Complete Solution (using the hint above; please avoid hovering your mouse cursor over the (silver) box below if you do not wish to view the solution):

Since no subset of the real line can be an open subset of the complex plane (except, of course, for the empty subset), $f$ must in fact be constant and the image of the imaginary axis (in particular) under $f$ is a single point. Therefore, $B$ is the correct choice.

Alternate Hint: The maximum modulus principle.

The following exercises are relevant to your question:

Exercise 1: If no non-empty subset of $A$ is open in the complex plane, prove that there is no non-constant entire function $f$ that maps the complex plane into $A$. Can you prove this result using only the Cauchy-Riemann equations?

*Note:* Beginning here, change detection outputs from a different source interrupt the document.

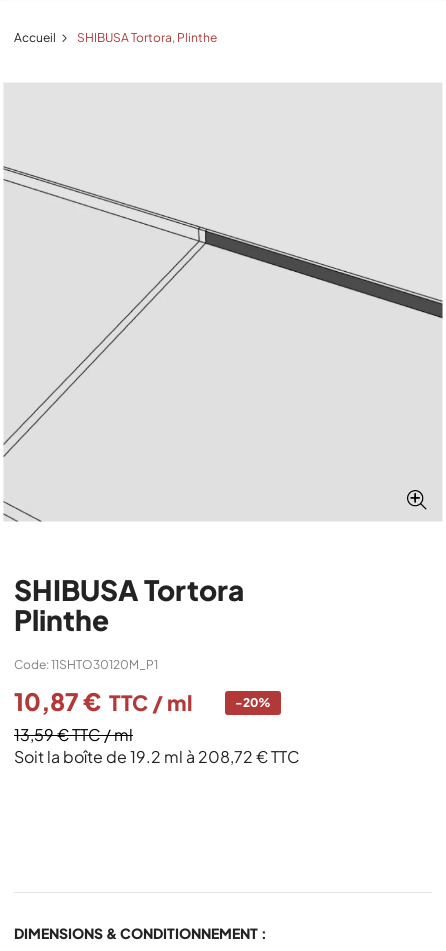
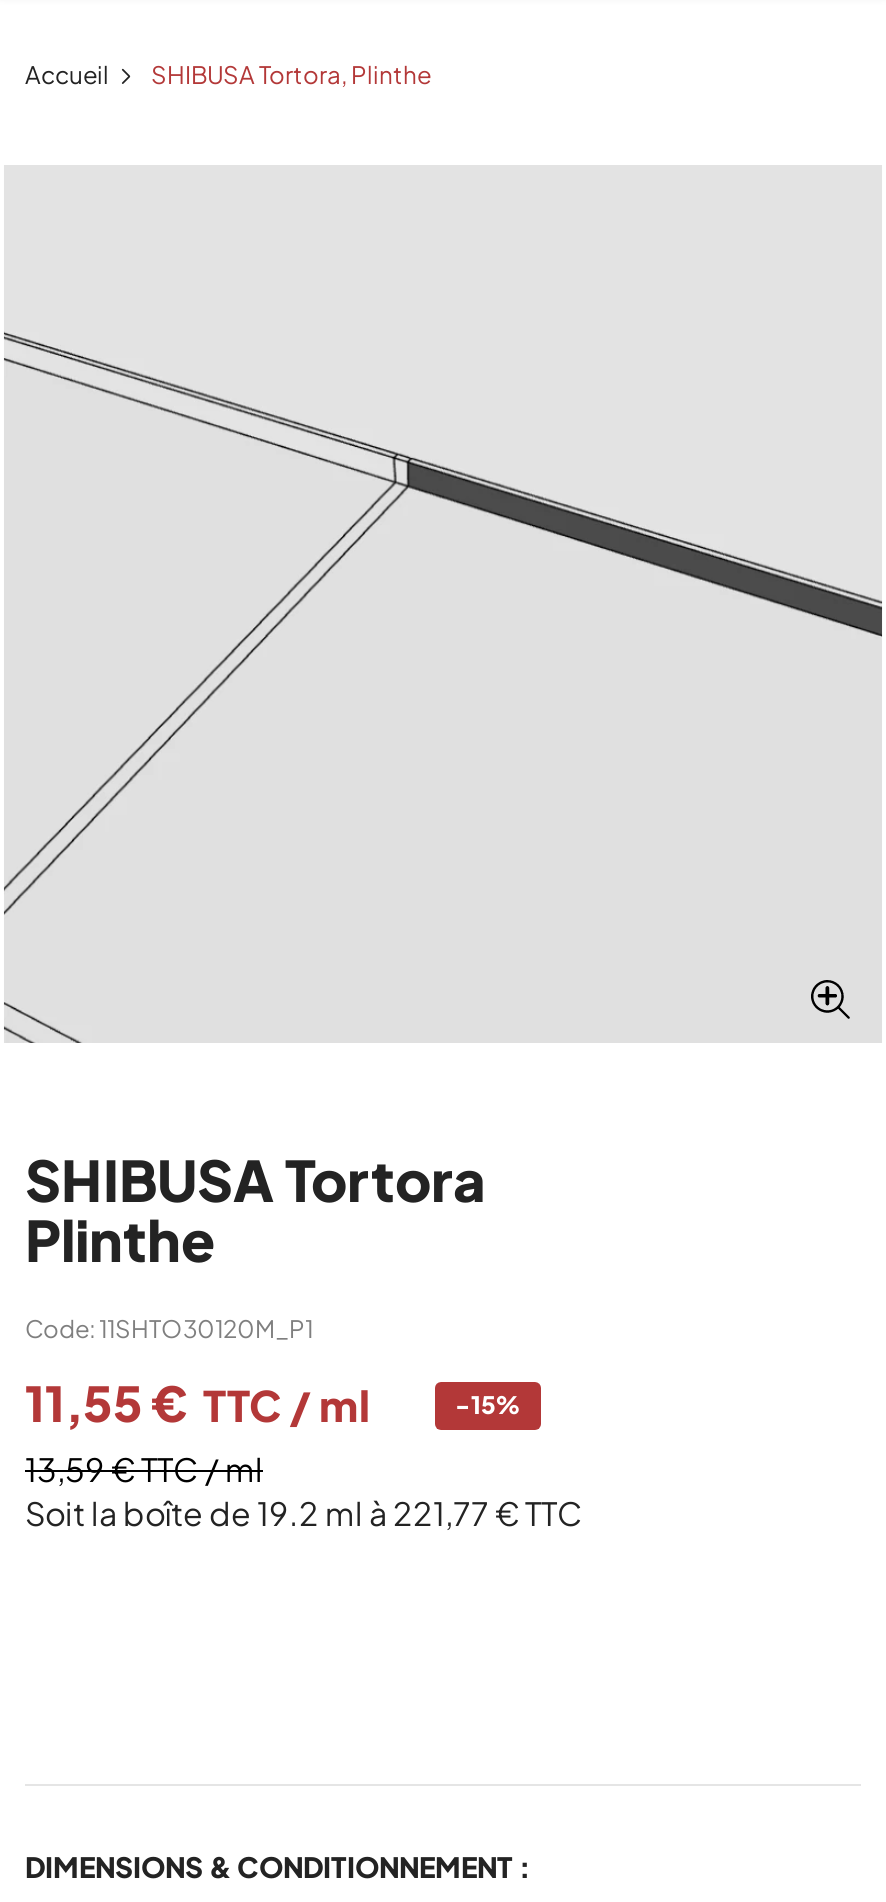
- 10,87 € TTC / ml
+ 11,55 € TTC / ml

- -20%
+ -15%

- Soit la boîte de 19.2 ml à 208,72 € TTC
+ Soit la boîte de 19.2 ml à 221,77 € TTC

Exercise 2: If $U$ is an open subset of the complex plane, does there exist a non-constant analytic function $f$ that maps the complex plane into $U$? Does the answer change if you restrict to the unbounded open subsets $U$ of the complex plane?

Exercise 3: Prove that there exists an analytic function $f$ that maps the imaginary axis in the complex plane bijectively onto the real axis.

Exercise 4: Find an invertible holomorphic mapping of the open unit disc (${z:\left|z\right|<1}$) onto the upper half plane ({z:\text{Im}(z)>0}). Hence solve the Dirichlet problem in the upper half plane using the Poisson kernel on the open unit disk.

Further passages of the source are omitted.